A mãe, a bruxa e outros contos de fada

Ontem aconteceu a jornada de saúde mental da mulher no Hospital das Clínicas : no dia das bruxas. Ótima oportunidade para não jogar mais uma vez a mulher na fogueira. Hoje reunimos pessoas que trabalham com a perinatalidade. Na busca de um olhar multiprofissional sobre os transtornos, sincronicidade : chegar ao que transtorna as mulheres. Pudemos pensar no conceito winnicottiano de preocupação materna primária, um pouco enviesado, talvez, por uma certa idealização da mulher. Pudemos falar da escassez de trabalhos sobre a saúde mental paterna e sobre o preconceito em tratar a mãe com doença mental. É bom ver falar pessoas que fazem do cuidado com a perinatalidade uma parte da sua vida, como a Érika, com seus anos de experiência com a amamentação, e o Dr Galetta, contando que os obstetras adoram “puxar a orelha das pacientes” e tem medo de perguntar sobre saúde mental. Nas revisões cuidadosas de Rodrigo, Alexandre e Joel sobre as medicações que não fazem mal, quando se amamenta ou se está grávida. Nas perguntas dos participantes e nas explicações de Leiliane, sobre o trabalho com a respiração na ansiedade materna. O que se ouve dessas palavras é a experiência de pessoas que tem um lugar de fala, que falam com o coração. E assim falam ao coração.

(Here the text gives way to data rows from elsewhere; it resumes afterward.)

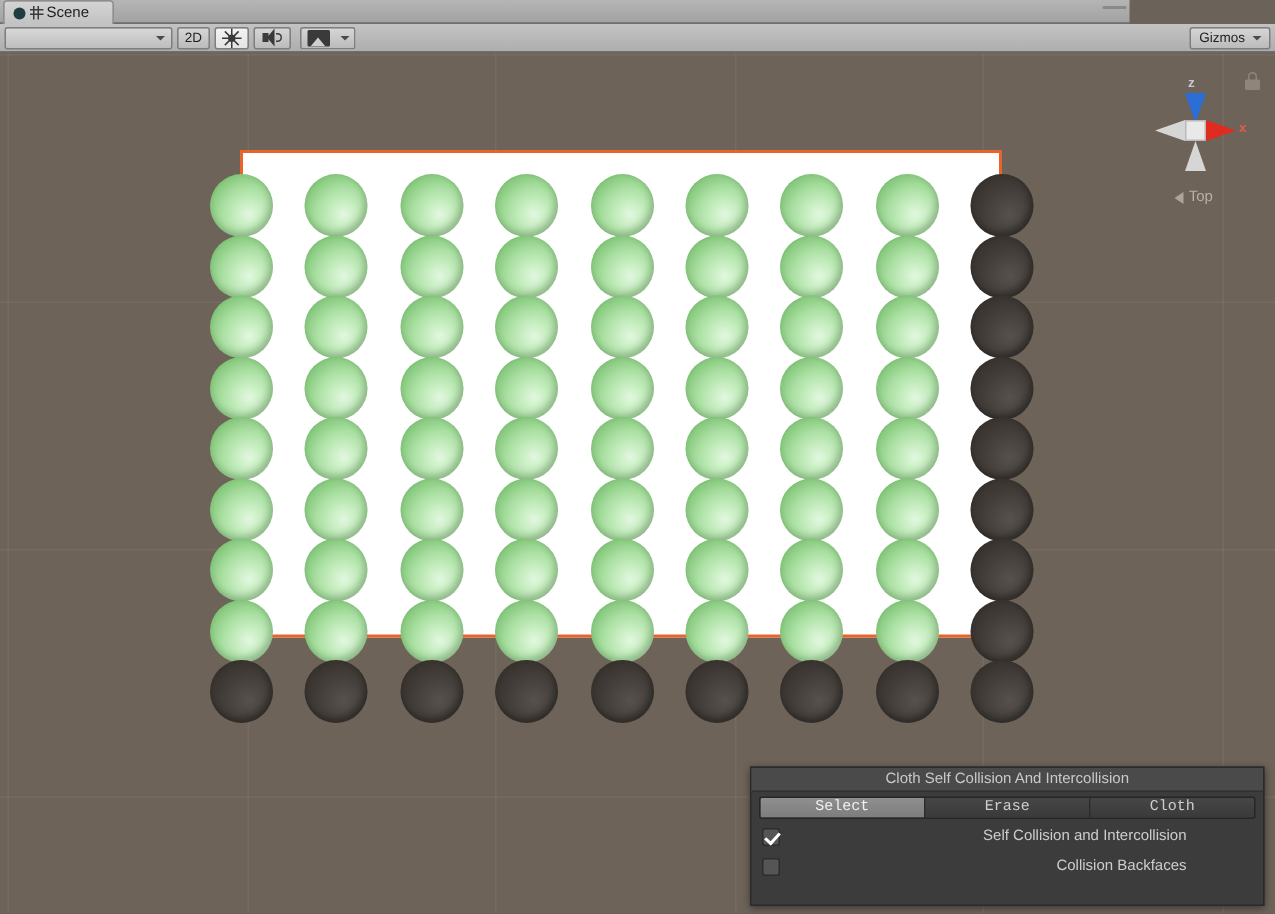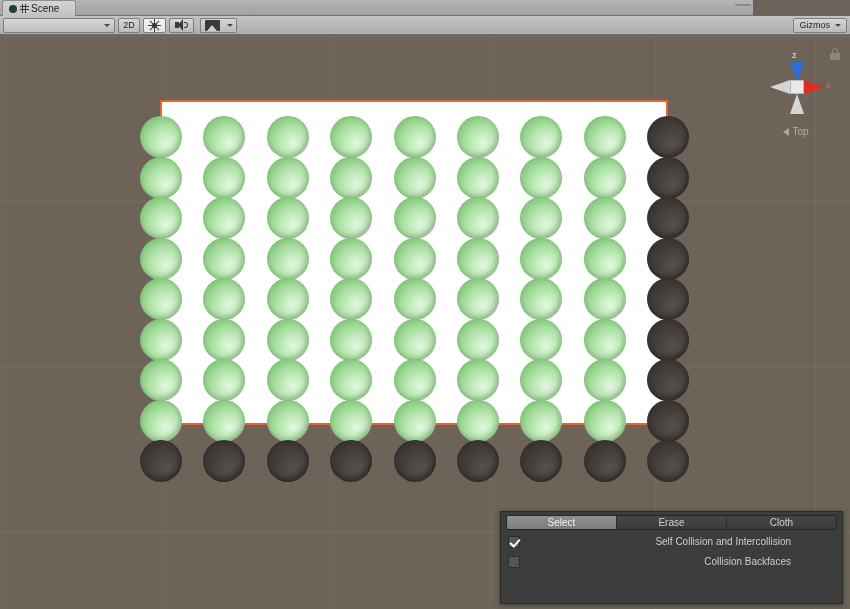--- a/index.html
+++ b/index.html
@@ -367,20 +367,21 @@
     border-right: 3px solid transparent;
     border-top: 3px solid #9a9a9a;
   }
   .mode-row {
     display: flex;
     margin: 3px 5px 0 5px;
     height: 15px;
     border: 1px solid #262626;
     border-radius: 2px;
     overflow: hidden;
+    font-family: Liberation Mono, monospace;
   }
   .mode-btn {
     flex: 1 1 0;
     display: flex; align-items: center; justify-content: center;
     font-size: 10px;
     color: #cfcfcf;
     background: linear-gradient(#464646, #3a3a3a);
     border-right: 1px solid #2b2b2b;
   }
   .mode-btn:last-child { border-right: none; }
@@ -589,20 +590,21 @@
       <div class="ax-label lbl-z">z</div>
       <div class="ax-label lbl-x">x</div>
       <div class="gizmo-view">
         <span class="persp-arrow"></span>
         <span>Top</span>
       </div>
     </div>
   </div>
 
   <div class="cloth-panel">
+    <div class="cloth-title">Cloth Self Collision And Intercollision</div>
 
 
     <div class="mode-row" id="mode-row">
         <div class="mode-btn active">
           <span>Select</span>
         </div>
         <div class="mode-btn">
           <span>Erase</span>
         </div>
         <div class="mode-btn">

Quando a Vera chegou, trouxe seu ponto de vista, sobre como a fala de Winnicott sobre a aptidão materna pode trazer a idéia de que haveria uma naturalidade neste amor, assim tornado jugo e destino. Alexandre em sincronicidade lembrou do pensamento junguiano, do arquétipo que pertence a todos nós, homens, mulheres, cis, trans- arquétipo materno. Como descolar da imagem da mulher a função materna que cabe a todos nós desempenhar- pensamento com certeza subversivo e que nos desafia a rever conceitos e palavras que repetimos sem perceber?

Nem bruxa, nem fada, a mãe é alguém que pode tentar, ou não. Pode dar de mamar, ou não. Pode adotar sua cria, ou não. Mas certamente não poderíamos ter existido como pessoas sem ter tido alguém para cuidar de nós no início da vida. O que precisamos aprender a ver é que a idealização da mãe provém mesmo de um medo e de um segredo que todos conhecemos desde sempre, de que sem o amor do outro nada somos, nada seremos.

Ontem, além de termos aprendido um pouco mais sobre tantas coisas, pensar foi bom, pensar o paradoxo que nos define como pessoas humanas, solitárias e dependentes ao mesmo tempo.

Diz a lenda que se você entrar no banho e gritar 3 vezes MÃE aparece uma mulher e te leva a tolha que você esqueceu. Essa frase engraçadinha fala da função materna- essa que faz com que alguém quase que adivinhe o que você precisa, no momento exato, na hora oportuna. Um tipo de bruxa, ou fada, dotada de poderes mágicos e adivinhatórios. Mas e se você entrar no banho e gritar 3 vezes TOALHA, ou PAPAI, ou VOVÓ?

Crescer é poder levar humildemente sua própria toalha ao banho… mas não se esquecer de como é bom estar mergulhado numa água bem quentinha. Acreditar em bruxaria dá medo demais. Pessoa crescida não deve de ter prazer em botar o outro na fogueira, por causa de um medo-segredo muito conhecido-desconhecido.

Agora, mãos à obra, há muito a fazer.

Obrigada a todos que estiveram nesta jornada, Maíra sempre presente, e à Patrícia, Rafael e Thiana que tornaram possível a execução de todo o projeto.